Mit dem Gesetz zur Demokratisierung der deutschen Schule von 1946 für die Länder der sowjetischen Besatzungszone wurden die Grundlagen für Struktur und Ziele des Bildungssystems der späteren DDR gelegt. Zwei weitere Gesetze regelten das Schulwesen inhaltlich und strukturell:
- das 1. Schulgesetz der DDR: Gesetz über die sozialistische Entwicklung des Schulwesens in der Deutschen Demokratischen Republik vom 2. Dezember 1959
- das 2. Schulgesetz der DDR: Gesetz über das einheitliche sozialistische Bildungssystem vom 25. Februar 1965.
Erziehungsziel: die sozialistische Persönlichkeit
Der Name der beiden Gesetze verweist auf die wesentlichen Merkmale des Schul- und Bildungssystems in der DDR: Ziel war die Erziehung zur "allseitig und harmonisch entwickelten sozialistischen Persönlichkeit" (Schulgesetz von 1965). Kinder und Jugendliche sollten zu Mitgliedern der "sozialistischen Gesellschaft" erzogen werden und sich mit dem DDR-Staat identifizieren. Des Weiteren wurde eine enge Verzahnung von theoretischer und praktischer Ausbildung angestrebt. Eine enge Verbindung zur Arbeitswelt fand besonders im Polytechnischen Unterricht statt. In den Klassen 1 bis 4 bestand der polytechnische Unterricht aus Schulgarten und Werken. In der Oberstufe gab es spezielle Fächer wie "Produktive Arbeit" (PA), Technisches Zeichnen (TZ) und Einführung in die sozialistische Produktion, in denen die Schüler Einblicke in die Arbeitswelt bekamen. Massenorganisationen wie die Pionierorganisation "Ernst Thälmann" und die Freie Deutsche Jugend (FDJ) wirkten in Schule und Freizeit an der ideologischen Erziehung mit.

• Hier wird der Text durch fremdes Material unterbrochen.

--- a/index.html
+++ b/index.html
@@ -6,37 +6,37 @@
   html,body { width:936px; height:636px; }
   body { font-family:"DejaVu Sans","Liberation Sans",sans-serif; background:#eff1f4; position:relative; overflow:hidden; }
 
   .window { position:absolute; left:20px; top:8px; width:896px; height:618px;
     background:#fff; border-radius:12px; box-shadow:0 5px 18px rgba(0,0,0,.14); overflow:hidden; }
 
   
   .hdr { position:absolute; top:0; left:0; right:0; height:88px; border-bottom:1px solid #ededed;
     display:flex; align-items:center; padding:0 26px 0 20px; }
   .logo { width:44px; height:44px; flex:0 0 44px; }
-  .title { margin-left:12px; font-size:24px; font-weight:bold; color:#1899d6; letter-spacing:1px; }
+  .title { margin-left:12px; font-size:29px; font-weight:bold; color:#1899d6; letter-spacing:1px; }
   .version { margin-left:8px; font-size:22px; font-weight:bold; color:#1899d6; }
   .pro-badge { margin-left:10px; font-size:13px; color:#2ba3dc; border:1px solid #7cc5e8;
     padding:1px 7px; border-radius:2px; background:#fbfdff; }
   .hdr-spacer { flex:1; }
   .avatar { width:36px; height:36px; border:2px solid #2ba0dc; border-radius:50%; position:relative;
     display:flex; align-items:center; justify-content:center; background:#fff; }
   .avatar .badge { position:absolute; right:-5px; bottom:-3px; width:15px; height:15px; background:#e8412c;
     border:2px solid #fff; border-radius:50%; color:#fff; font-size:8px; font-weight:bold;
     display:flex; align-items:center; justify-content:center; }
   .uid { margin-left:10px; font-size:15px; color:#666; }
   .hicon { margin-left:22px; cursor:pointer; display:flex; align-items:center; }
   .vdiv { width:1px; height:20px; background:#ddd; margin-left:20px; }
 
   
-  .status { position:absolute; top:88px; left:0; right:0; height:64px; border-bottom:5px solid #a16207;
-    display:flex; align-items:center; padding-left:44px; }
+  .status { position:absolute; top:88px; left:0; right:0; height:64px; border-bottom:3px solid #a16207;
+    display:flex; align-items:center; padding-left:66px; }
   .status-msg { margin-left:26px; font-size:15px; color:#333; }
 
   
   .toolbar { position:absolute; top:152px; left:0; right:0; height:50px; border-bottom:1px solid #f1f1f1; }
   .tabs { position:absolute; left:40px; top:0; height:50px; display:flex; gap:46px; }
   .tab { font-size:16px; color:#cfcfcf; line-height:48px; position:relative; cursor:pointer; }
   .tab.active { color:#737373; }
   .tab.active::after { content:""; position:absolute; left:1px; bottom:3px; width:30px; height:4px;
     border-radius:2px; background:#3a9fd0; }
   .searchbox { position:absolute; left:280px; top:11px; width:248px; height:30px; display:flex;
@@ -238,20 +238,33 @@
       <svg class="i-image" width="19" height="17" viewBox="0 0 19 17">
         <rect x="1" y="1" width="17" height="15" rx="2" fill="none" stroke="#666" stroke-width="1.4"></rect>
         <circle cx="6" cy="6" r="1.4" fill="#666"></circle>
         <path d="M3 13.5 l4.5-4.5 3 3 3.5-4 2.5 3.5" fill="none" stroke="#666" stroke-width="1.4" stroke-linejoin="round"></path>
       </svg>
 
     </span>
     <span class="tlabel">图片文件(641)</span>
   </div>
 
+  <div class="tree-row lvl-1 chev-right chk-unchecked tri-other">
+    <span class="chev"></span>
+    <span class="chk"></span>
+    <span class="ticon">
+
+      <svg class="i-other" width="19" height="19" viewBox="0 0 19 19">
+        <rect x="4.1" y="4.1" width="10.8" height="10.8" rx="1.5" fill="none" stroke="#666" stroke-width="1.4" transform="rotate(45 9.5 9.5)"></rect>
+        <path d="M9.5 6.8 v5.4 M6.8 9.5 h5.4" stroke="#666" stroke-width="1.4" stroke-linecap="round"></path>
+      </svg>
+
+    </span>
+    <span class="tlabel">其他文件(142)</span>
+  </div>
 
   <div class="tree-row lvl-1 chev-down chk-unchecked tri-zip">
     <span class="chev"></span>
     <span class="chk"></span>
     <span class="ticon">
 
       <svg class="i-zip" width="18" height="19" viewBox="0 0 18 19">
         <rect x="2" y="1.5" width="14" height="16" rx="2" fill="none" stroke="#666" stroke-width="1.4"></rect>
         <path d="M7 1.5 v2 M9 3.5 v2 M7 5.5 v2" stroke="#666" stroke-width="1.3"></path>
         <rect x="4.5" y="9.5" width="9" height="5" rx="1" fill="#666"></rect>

Institutionen, die diesem Bildungsauftrag verpflichtet waren:
- die Kinderkrippe, in der die Kinder bis zum 3. Lebensjahr betreut wurden
- der Kindergarten, den die Kinder vom 4. bis 6. Lebensjahr besuchten
- die allgemeinbildende Polytechnische Oberschule (POS) bis zur 10. Klasse
- die Erweiterte Oberschule (EOS), bestehend aus den Klassen 11 und 12, in welcher die Schülerinnen und Schüler das Abitur ablegen konnten
Bildung durch die Schule
Die in den Schulen vermittelte Bildung war einerseits stark naturwissenschaftlich-technisch ausgerichtet, andererseits zielte schulische Erziehung auf Engagement in Sinne des Gesellschaftssystems der DDR. Wehrerziehung, 1978 als Pflichtfach in den Klassen 9 und 10 eingeführt, propagierte militaristisches Denken. Die Jungen ab der 9. Klasse erhielten zudem in zweiwöchigen Wehrlagern eine paramilitärische Ausbildung, während die Mädchen in Zivilverteidigung, also in Erster Hilfe und Evakuierungsmaßnahmen, ausgebildet wurden. Für den Zugang zur EOS und Universität waren neben fachlicher Leistung auch politische Loyalität und die Herkunft aus der "Arbeiterklasse" von Vorteil.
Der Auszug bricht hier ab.